_BRIEF_. Everything in the entries except the pictures should be repeated exactly.

_DATA EXTRACTS_.
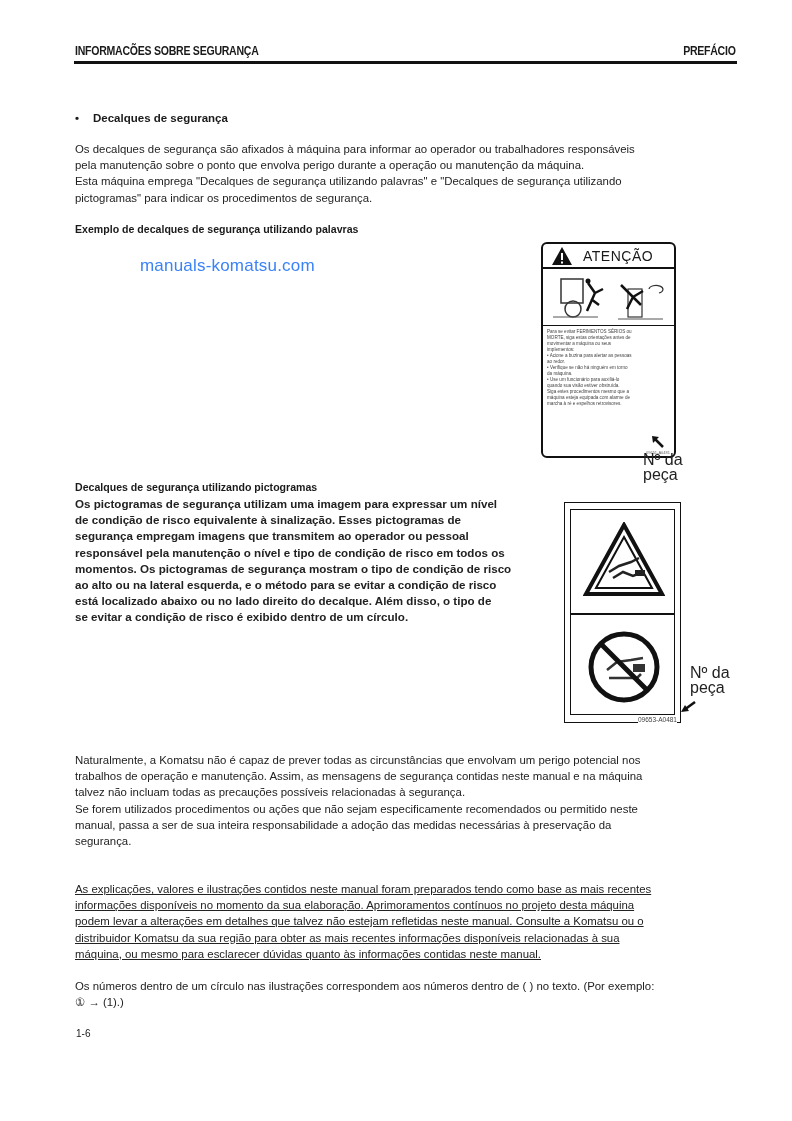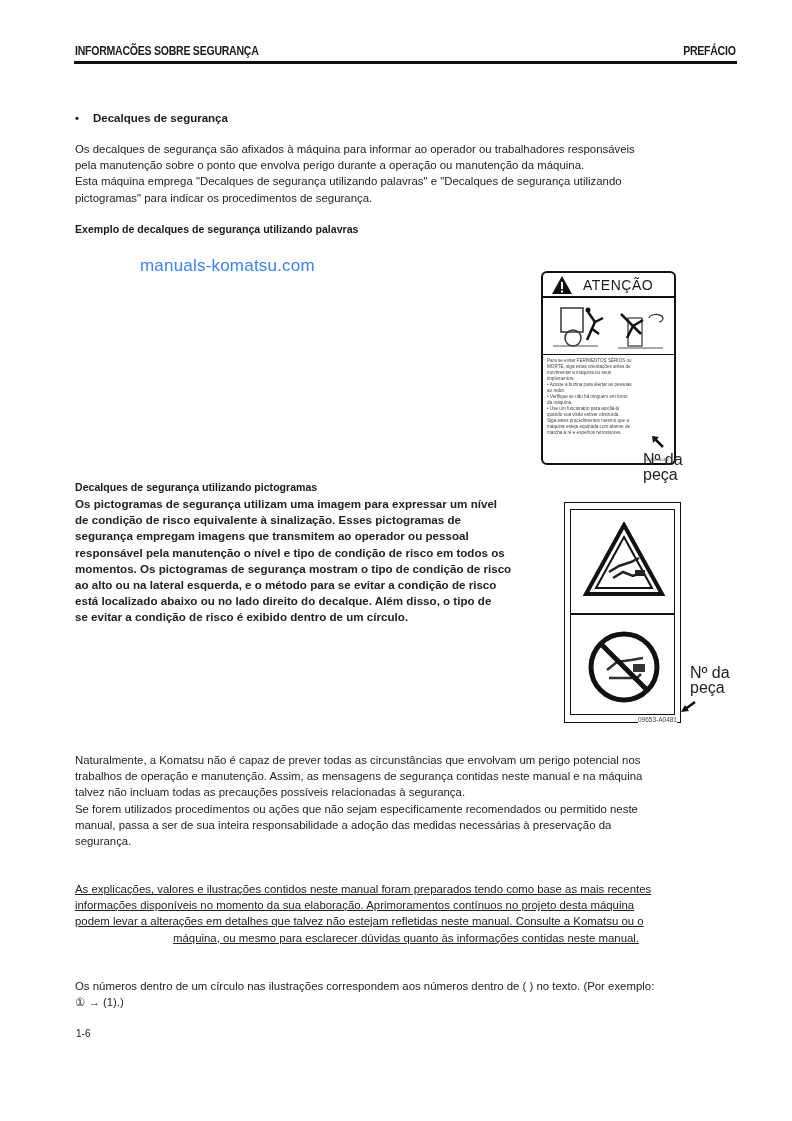"ATENÇÃO" .decal1 { height: 194px -> 216px; margin-top: 29px -> none }
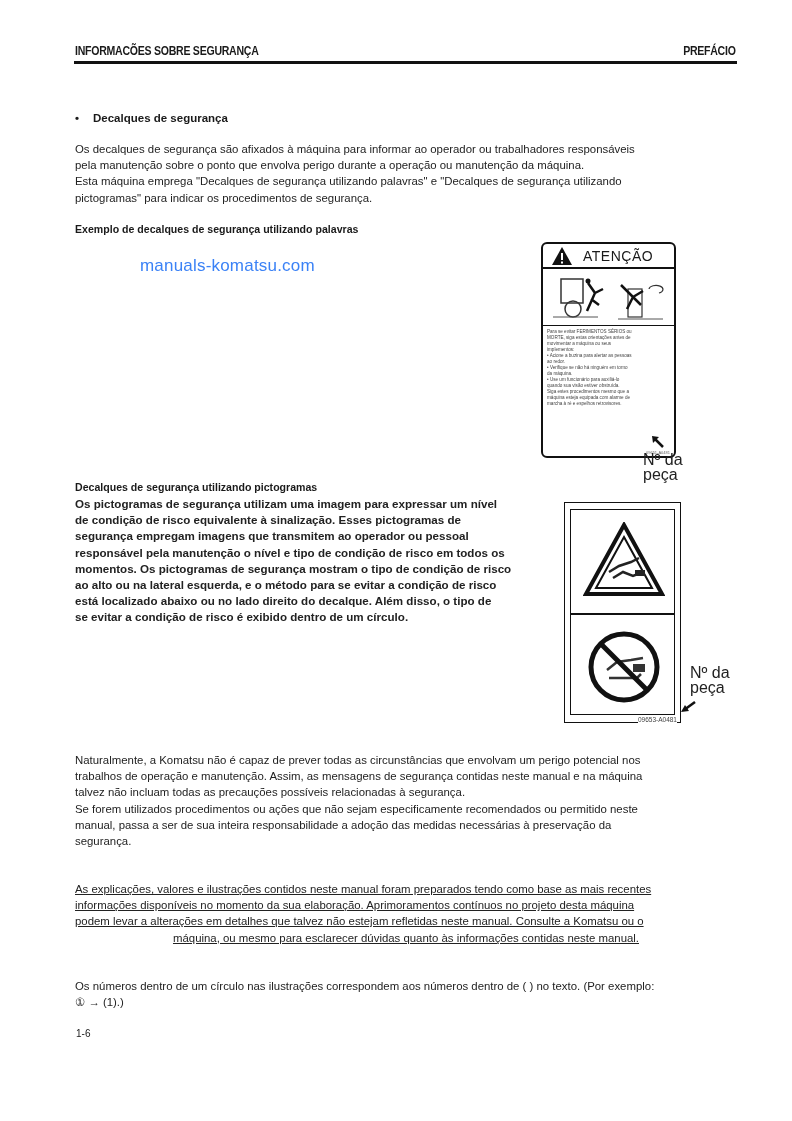"distribuidor Komatsu da sua região" span.line { html: none -> <span>distribuidor Komatsu da sua região para obter as mais recentes informações disponíveis relacionadas à sua</span> }
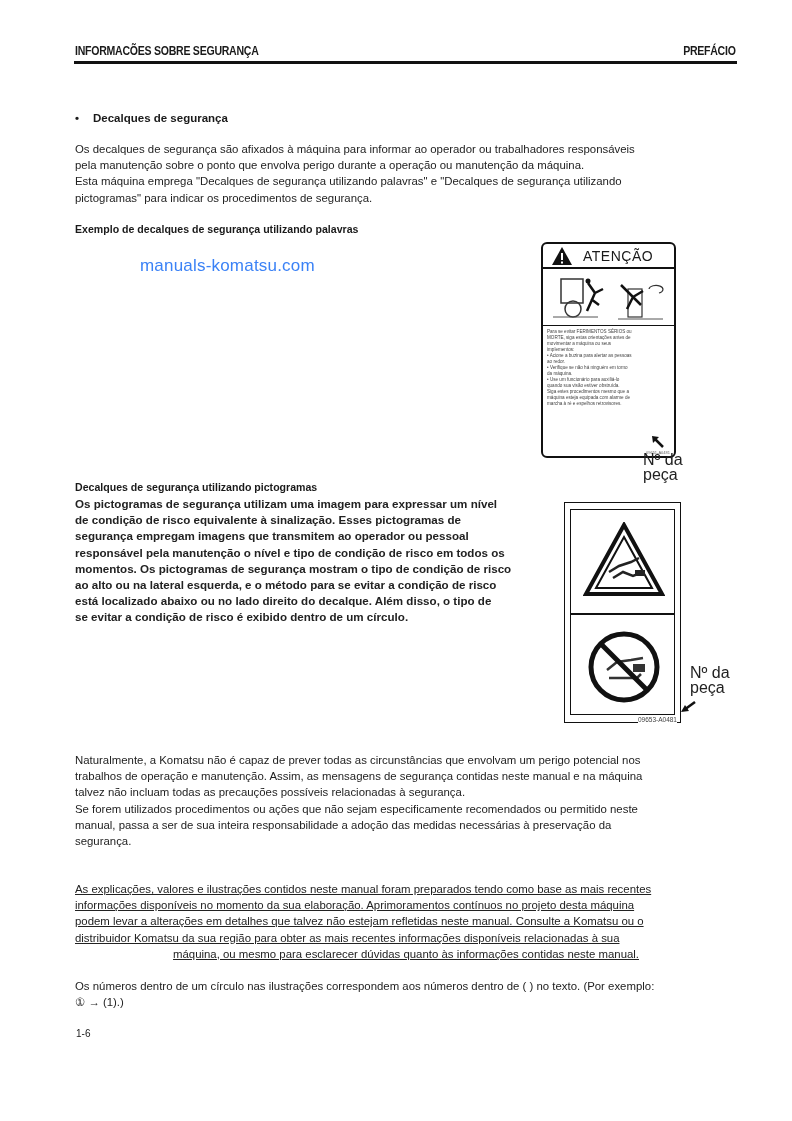"máquina, ou mesmo para esclarecer" span.line { text-align: center -> left }
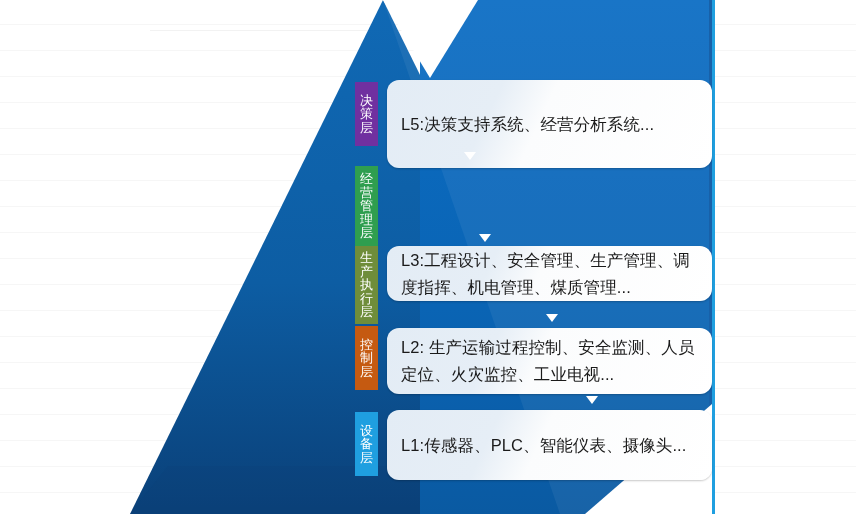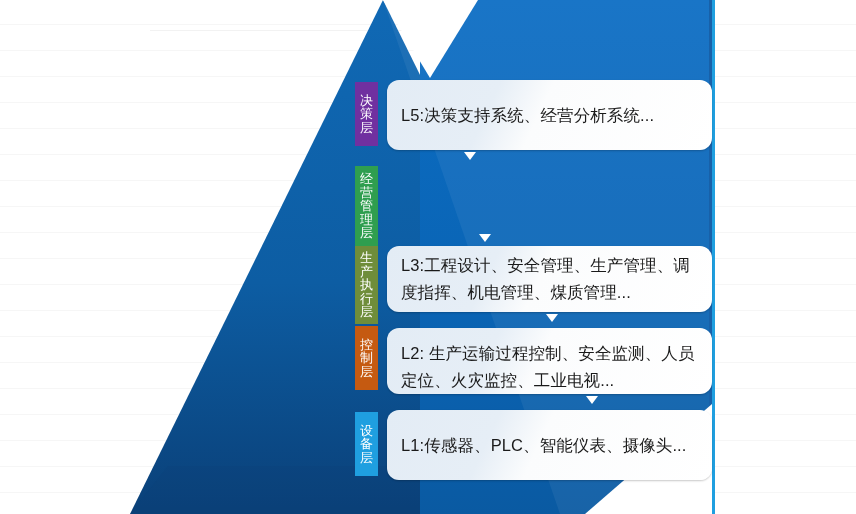"L5:决策支持系统、经营分析系统..." div.card { height: 70px -> 88px }
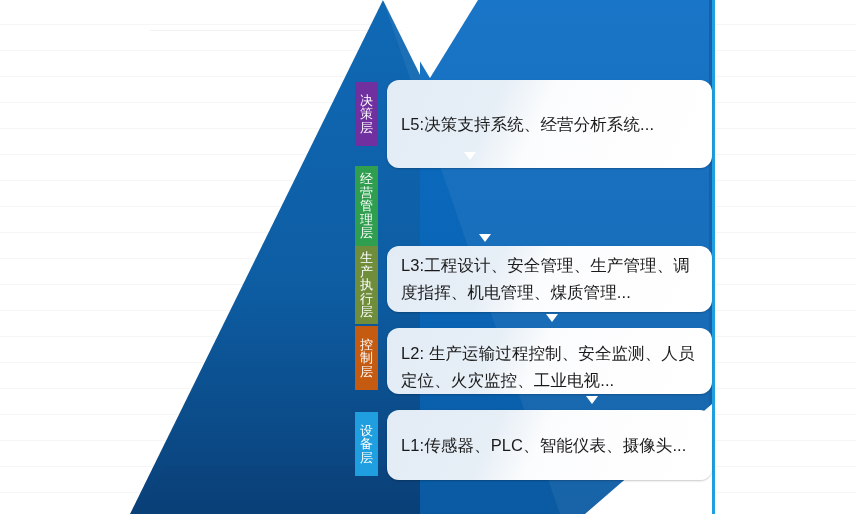"L3:工程设计、安全管理、生产管理、调度指挥、机电管理、煤质管理..." div.card { height: 66px -> 55px }
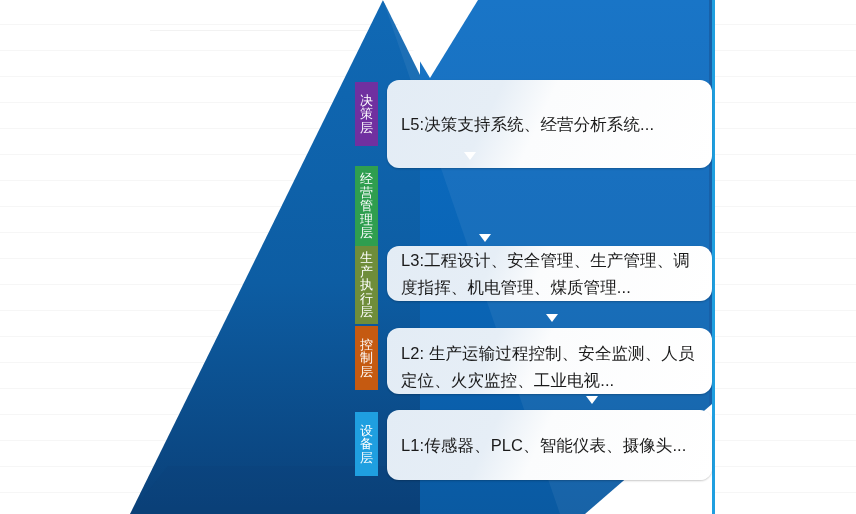"L2: 生产运输过程控制、安全监测、人员定位、火灾监控、工业电视..." div.card { align-items: flex-end -> none }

_EXERCISE RESPONSE_.
"ATENÇÃO" .decal1 { height: 194px -> 216px; margin-top: 29px -> none }
"distribuidor Komatsu da sua região" span.line { html: none -> <span>distribuidor Komatsu da sua região para obter as mais recentes informações disponíveis relacionadas à sua</span> }
"máquina, ou mesmo para esclarecer" span.line { text-align: center -> left }
"L5:决策支持系统、经营分析系统..." div.card { height: 70px -> 88px }
"L3:工程设计、安全管理、生产管理、调度指挥、机电管理、煤质管理..." div.card { height: 66px -> 55px }
"L2: 生产运输过程控制、安全监测、人员定位、火灾监控、工业电视..." div.card { align-items: flex-end -> none }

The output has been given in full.